- _WORK INSTRUCTION_
Pictures stay out of the copy, which must hold exactly the lines from the one containing "efekt w Twoim" through the end of the material below.

- _EXTRACTED INFORMATION_

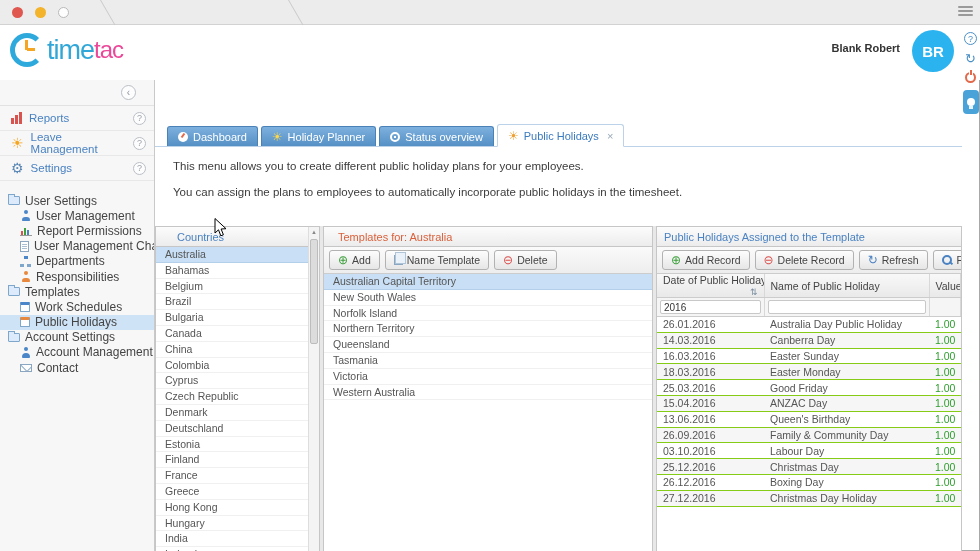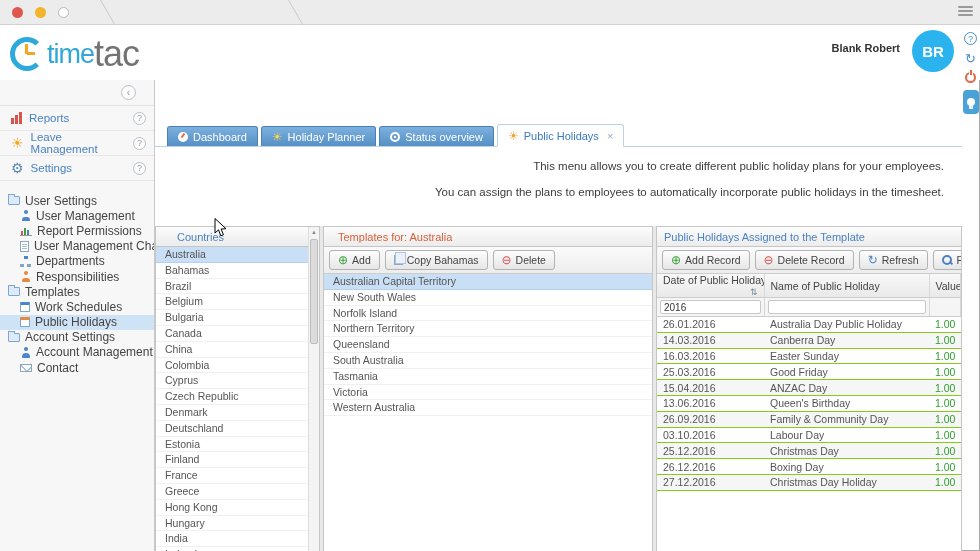"tac" .logo-tac { color: #737373 -> #ec4899; font-size: 36px -> 24px }
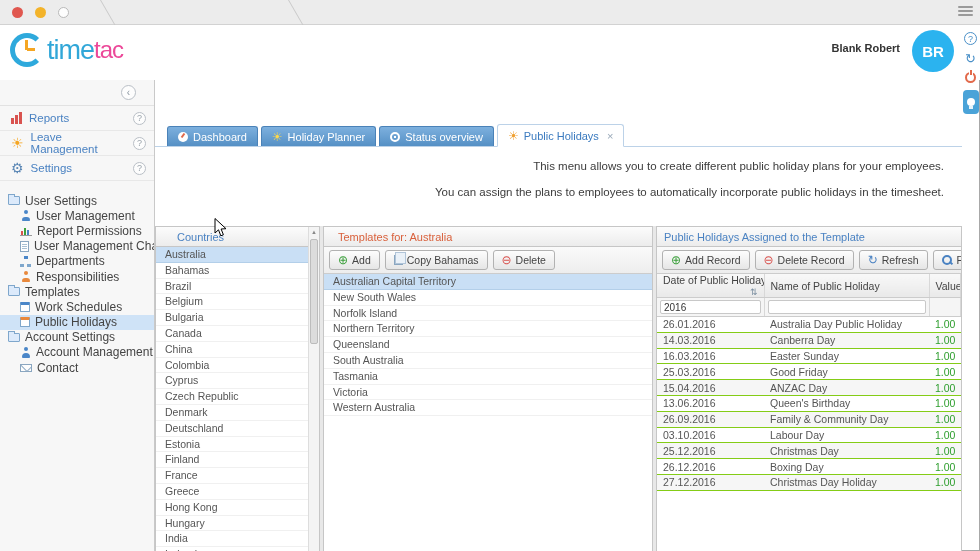"This menu allows you to" .intro p { text-align: right -> none }
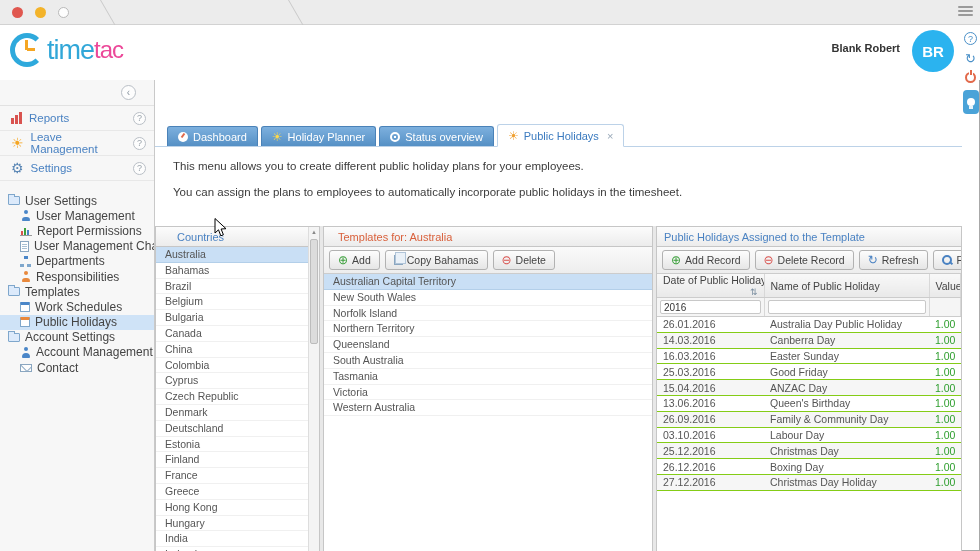"Copy Bahamas" span { text: Copy Bahamas -> Name Template }
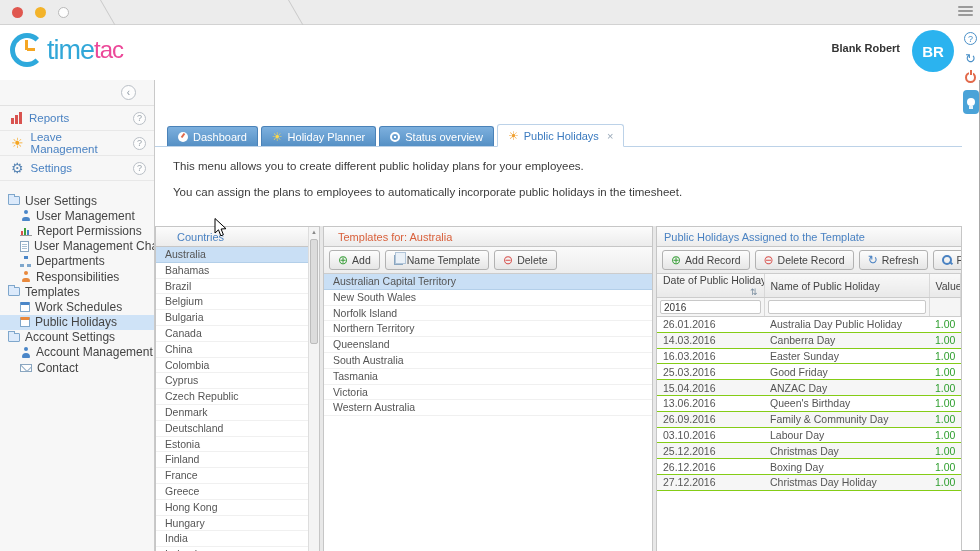"Brazil" div.lrow { order: before "Belgium" -> after "Belgium" }
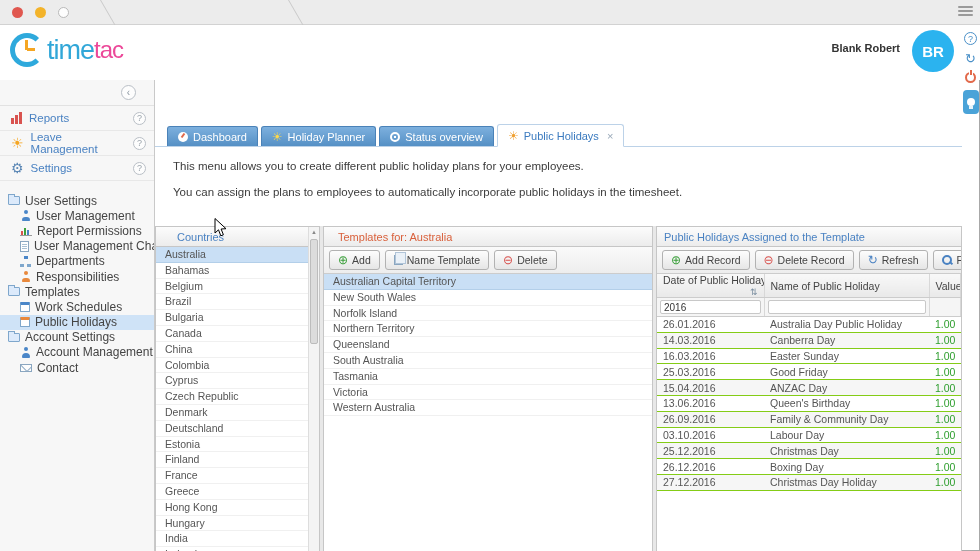"South Australia" div.lrow { html: <div>South Australia</div> -> none }
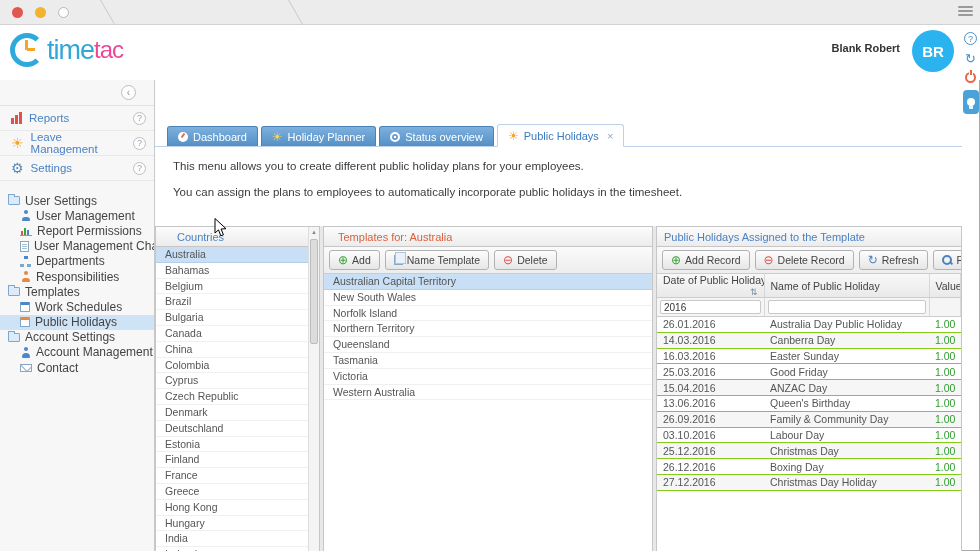"18.03.2016" tr.alt { html: none -> <tr> <td>18.03.2016</td> <td>Easter Monday</td> <td>1.00</td> </tr> }
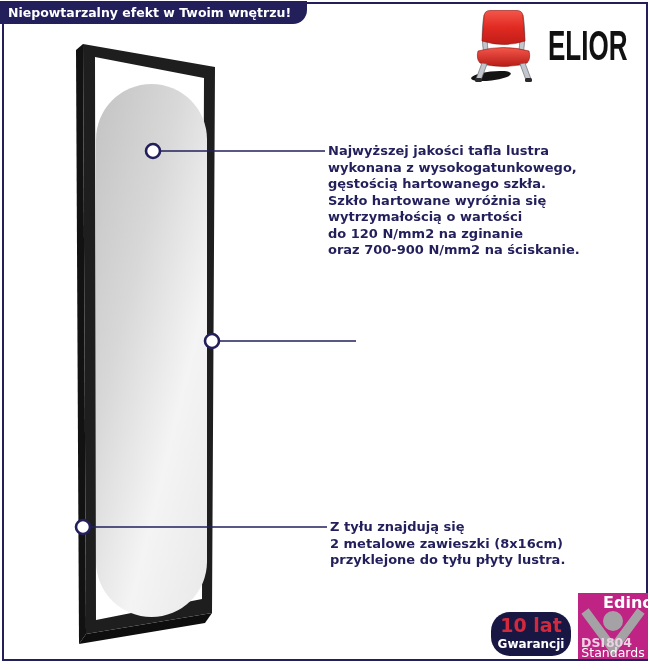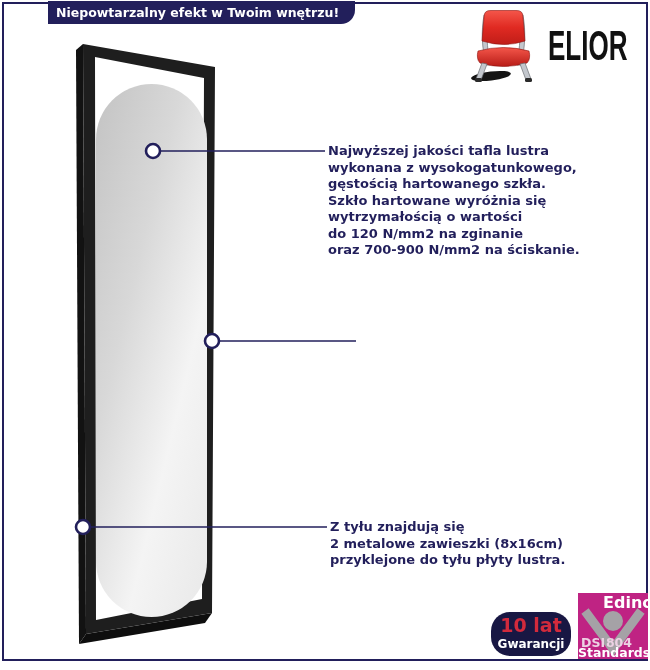"Niepowtarzalny efekt w Twoim wnętrzu!" .banner { margin-left: 48px -> none }
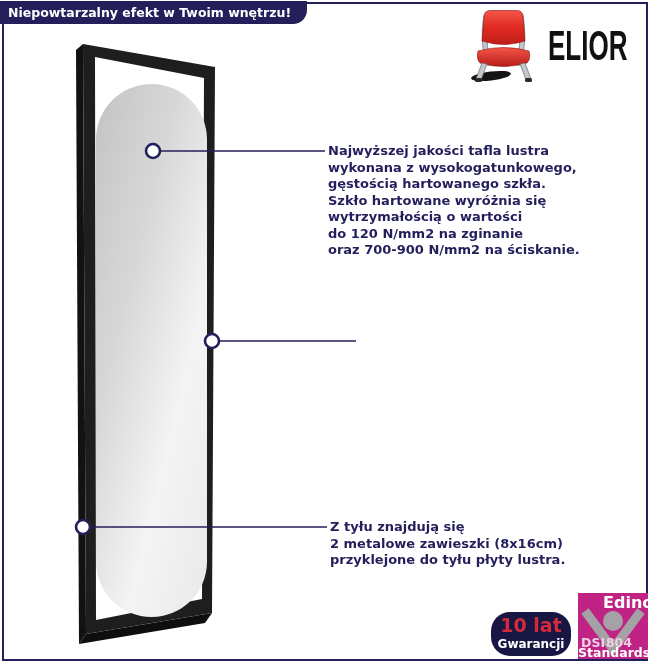"Standards" .badge-edinos .e-standards { font-weight: bold -> normal }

- _EXERCISE OUTPUT_
"Niepowtarzalny efekt w Twoim wnętrzu!" .banner { margin-left: 48px -> none }
"Standards" .badge-edinos .e-standards { font-weight: bold -> normal }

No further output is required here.